SHANGHAI - Alibaba said $2 billion of goods were sold in the first hour of its Singles Day shopping bonanza in China Tuesday, maintaining the day's dominance as the world's biggest retail event as it went global for the first time.
The ecommerce giant said that amount was more than a third of the $5.8 billion full-day sales recorded on the same day last year.
Alibaba has been pushing November 11 as Singles Day -- so named for the number of ones in the date -- since 2009 as it looks to tap an expanding army of Internet shoppers in China, which has the world's biggest online population.
Singles Day already surpassed major shopping festivals in the U.S. in terms of transaction value last year, toppling the combined online sales of $3.7 billion recorded on Thanksgiving Day, Black Friday and Cyber Monday, according to an estimate by Internet analytics firm comScore.

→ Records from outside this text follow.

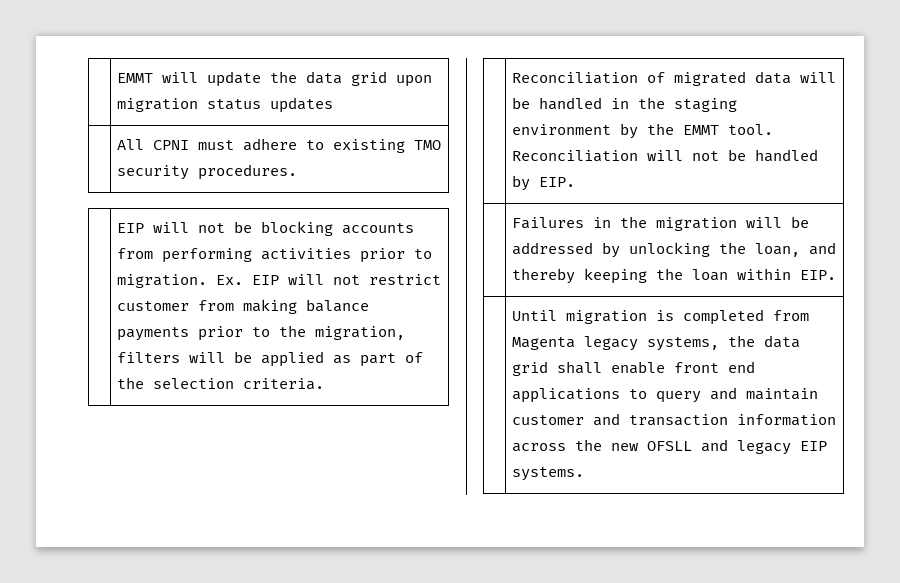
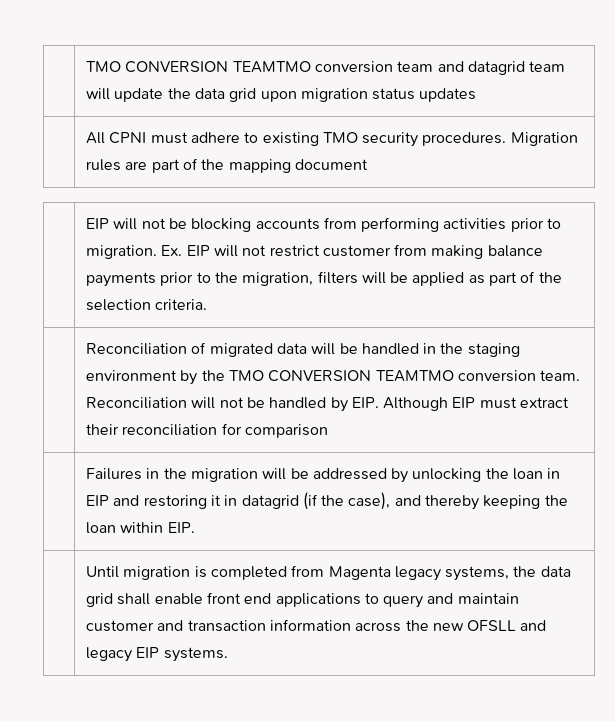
- | EMMT will update the data grid upon migration status updates
+ | TMO CONVERSION TEAMTMO conversion team and datagrid team will update the data grid upon migration status updates
- | All CPNI must adhere to existing TMO security procedures.
+ | All CPNI must adhere to existing TMO security procedures. Migration rules are part of the mapping document
- | Reconciliation of migrated data will be handled in the staging environment by the EMMT tool. Reconciliation will not be handled by EIP.
+ | Reconciliation of migrated data will be handled in the staging environment by the TMO CONVERSION TEAMTMO conversion team. Reconciliation will not be handled by EIP. Although EIP must extract their reconciliation for comparison
- | Failures in the migration will be addressed by unlocking the loan, and thereby keeping the loan within EIP.
+ | Failures in the migration will be addressed by unlocking the loan in EIP and restoring it in datagrid (if the case), and thereby keeping the loan within EIP.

The day was originally marketed as an "anti-Valentine's Day" in China featuring hefty discounts to lure the country's singletons and price-sensitive buyers.
It has been expanded globally this year to include overseas merchants and customers.
Within the first hour and 12 seconds, more than 12.23 billion yuan (US$2 billion) of deals were settled on both domestic and international retail marketplaces, Alibaba said, adding that 45.7% of the transactions were made via mobile devices.
Headquartered in the eastern city of Hangzhou, Alibaba debuted its shares in New York two months ago with a record-breaking $25 billion initial public offering.
The giant operates China's most popular online shopping platform, Taobao, which is estimated to hold more than 90% of the online market for consumer-to-consumer transactions.
The company does not sell products directly but acts as an electronic middleman. It also owns other marketplaces, including business-to-consumer platform Tmall.
More than 27,000 brands and merchants are participating in this year's Singles Day, while consumers in more than 220 countries and regions will be able to join the 24-hour spending spree.
Some 500 million packages are expected to be shipped during this year's festival, up 50% from a year earlier, the state postal service told state media last month.
But some Internet users were less impressed, accusing some merchants of fooling consumers by raising prices beforehand.
"I don't know why people are so excited about the 'Double 11' (November 11). It's meaningless as they all hike prices before offering a discount," one wrote on China's Twitter-like blogging service Sina Weibo.
Alibaba said last week its third-quarter net profit jumped 15% year-on-year to $1.1 billion, its first earnings report since successfully completing the world's biggest stock offering in September.
Revenue soared by 53.7% from the same quarter last year to $2.7 billion.